● EXTRACTED MATERIAL:
· · · ·
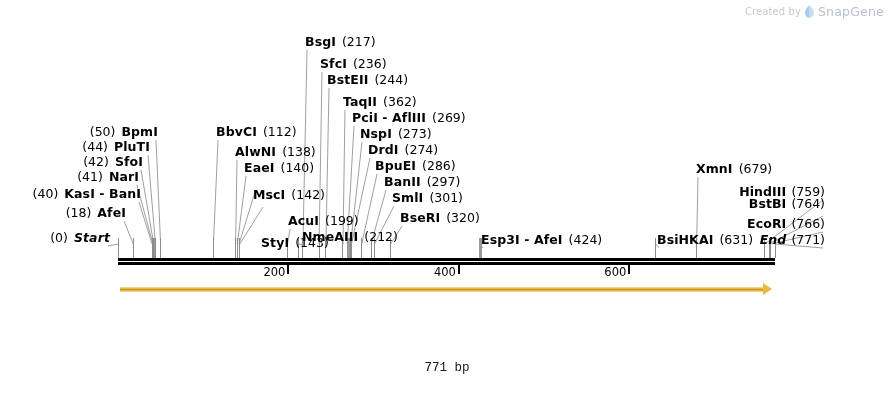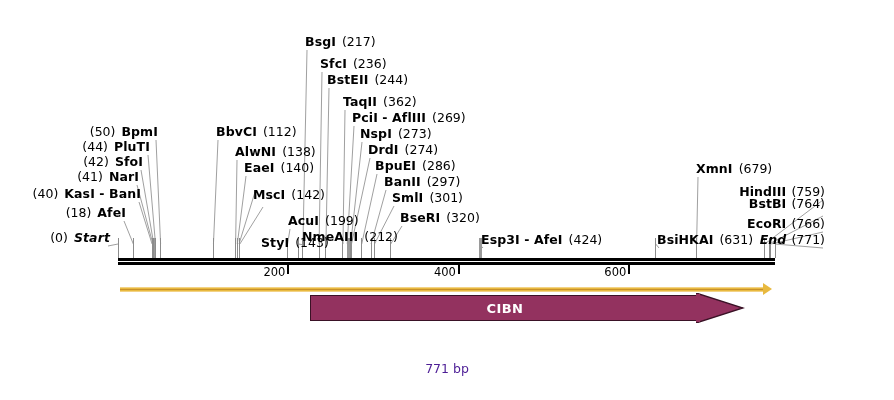--- a/index.html
+++ b/index.html
@@ -218,6 +218,16 @@
 
 <div id="map">
 
+  <div class="watermark">
+    <span>Created by</span>
+    <span class="sg-logo">
+      <svg width="9" height="13" viewBox="0 0 9 13">
+        <path d="M4.5 0 C7 3 9 5 9 7.6 C9 10.6 7 13 4.5 13 Z" fill="#c9dff0"></path>
+        <path d="M4.5 0 C2 3 0 5 0 7.6 C0 10.6 2 13 4.5 13 Z" fill="#9fcdee"></path>
+      </svg>
+    </span>
+    <span class="sg-name">SnapGene</span>
+  </div>
 
   <svg class="leaders" id="leader-svg">
       <path d="M108 246 L118 244" stroke="#a0a0a0" stroke-width="1" fill="none"></path>

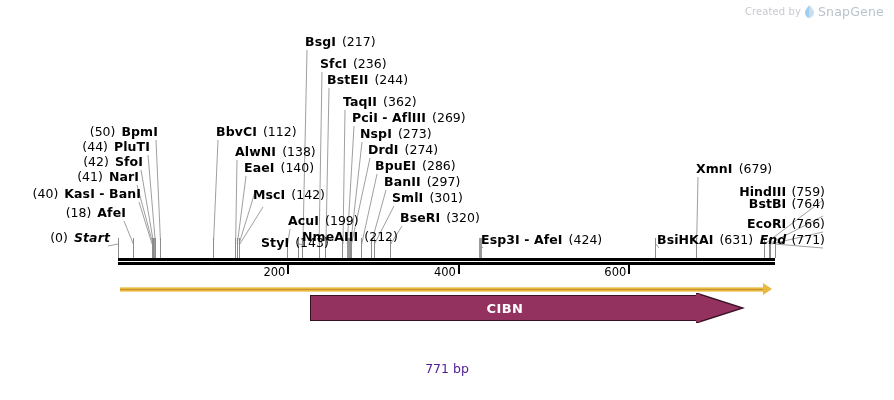--- a/index.html
+++ b/index.html
@@ -355,14 +355,6 @@
     <div class="head"></div>
   </div>
 
-  <div class="cibn">
-    <div class="body"></div>
-    <svg class="head-outline" viewBox="0 0 49 30">
-      <path d="M0 0 L47 15 L0 30 Z" fill="#93325f" stroke="#3a1226" stroke-width="1.4"></path>
-      <rect x="0" y="1" width="4" height="28" fill="#93325f"></rect>
-    </svg>
-    <div class="cibn-label">CIBN</div>
-  </div>
 
   <div class="title-block">
     <div class="bp">771 bp</div>

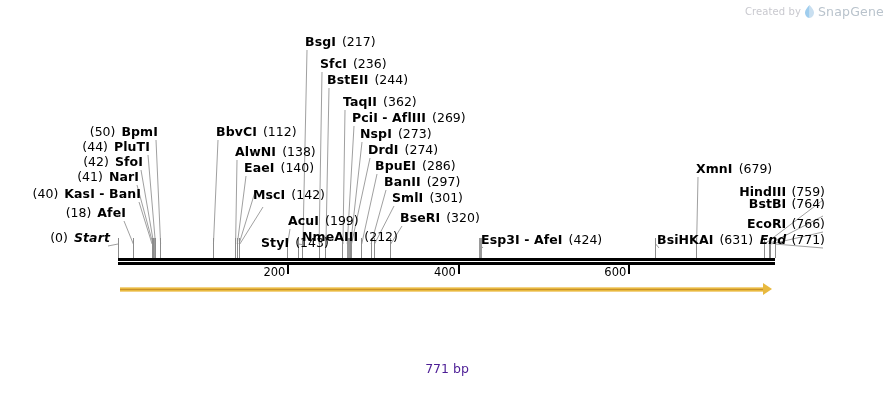--- a/index.html
+++ b/index.html
@@ -210,7 +210,8 @@
   .title-block .bp {
     margin-top: 3px;
     font-size: 12.5px;
-    color: #4c1d95;
+    color: #0f172a;
+    font-family: Liberation Mono, monospace;
   }
 </style>
 </head>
· · · ·
Some lines in the material contain "block". Show all of them.

   <div class="title-block">
   .title-block .bp {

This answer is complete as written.